Depuis juin, le sort de l'institution du centre-ville de Montréal et de son pub Thursday's, plus âgé, était scellé. Ils seront détruits pour faire place à un nouveau complexe commercial et résidentiel.
«Le gros dommage de tout ça, c'est qu'il y a 300 employés qui perdent leur emploi. Ça ne va pas être facile pour personne, a affirmé à LCN Bernard Raguenau, propriétaire de l'hôtel. Ce sont des gens qui étaient très fidèles, qui ont 30, 40 ans de maison, qui sont là depuis le début. Ça, ce n'est pas négligeable.»
Même si un service de placement a été offert aux employés, plusieurs de ceux-ci ne savent pas encore ce que le futur leur réserve. «Ça fait 20 ans que je suis ici, a dit le concierge Alain Larouche. Et aujourd'hui (dimanche), c'est la dernière fois que je mets cet uniforme.»
L'émotion est palpable dans ses paroles. Pour lui, c'est une page d'histoire qui se tourne. «J'ai l'impression de perdre une partie de mon identité. Demain, c'est la première journée de ma nouvelle vie. Je pars à la recherche d'un nouvel emploi».
La directrice de l'hôtel, Tina Rodrigues, ne tenait pas en place, occupée à aller embrasser ses collègues qui passaient un après l'autre.
«Tous les employés ont fait des albums photo et se parlent sur Facebook», a-t-elle souligné, en retrouvant par hasard une plaque à son nom, qu'elle s'empresse de déposer dans un sac.
Le plus beau souvenir que Mme Rodrigues emporte avec elle, c'est une statue métallique de plusieurs dizaines de centimètres de haut. «J'ai demandé à mon patron si je pouvais la prendre, puisqu'elle se trouvait dans son bureau. Elle va me porter chance dans mon prochain emploi.»
Les clients ont profité eux aussi de cette dernière journée pour passer quelques heures ou même quelques minutes entre les murs de l'hôtel.

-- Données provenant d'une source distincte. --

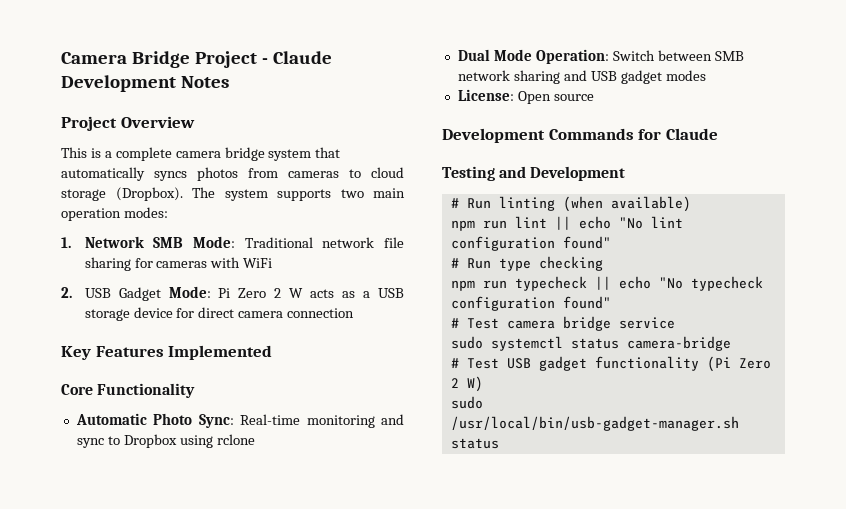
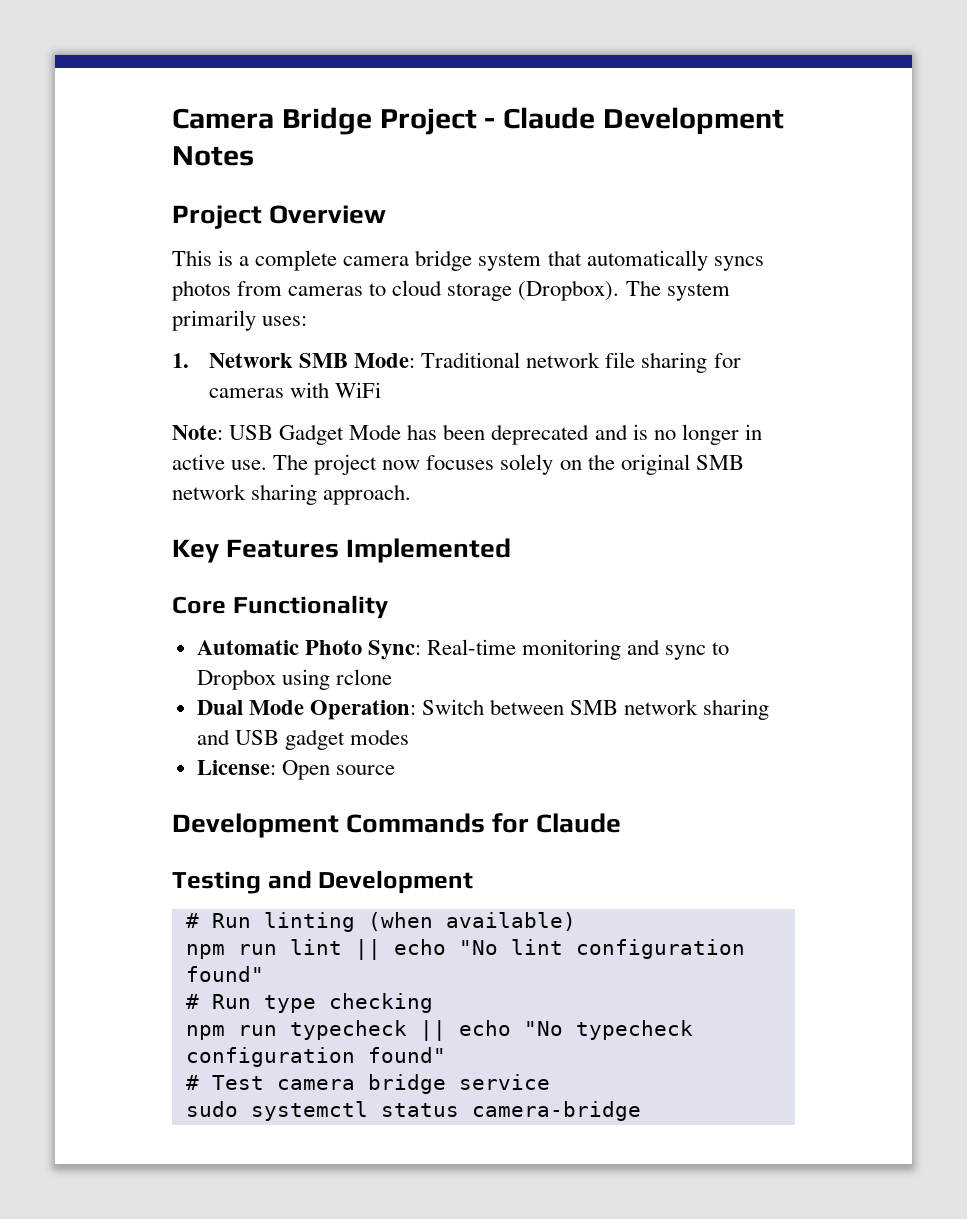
- The system supports two main operation modes:
+ The system primarily uses:
- 2. USB Gadget Mode: Pi Zero 2 W acts as a USB storage device for direct camera connection
+ Note: USB Gadget Mode has been deprecated and is no longer in active use. The project now focuses solely on the original SMB network sharing approach.
- # Test USB gadget functionality (Pi Zero 2 W)
- sudo /usr/local/bin/usb-gadget-manager.sh status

Wilfrid Caron et Lucienne Bouchard se sont fiancés ici, deux ans plus tôt. «Ça prend au cœur, a confié Mme Bouchard. C'est la dernière fois qu'on vient ici.»
Son conjoint a poursuivi. «Nous sommes venus dîner ici pour le plaisir, mais aussi pour les souvenirs. Tu ne peux pas en avoir de plus beaux.»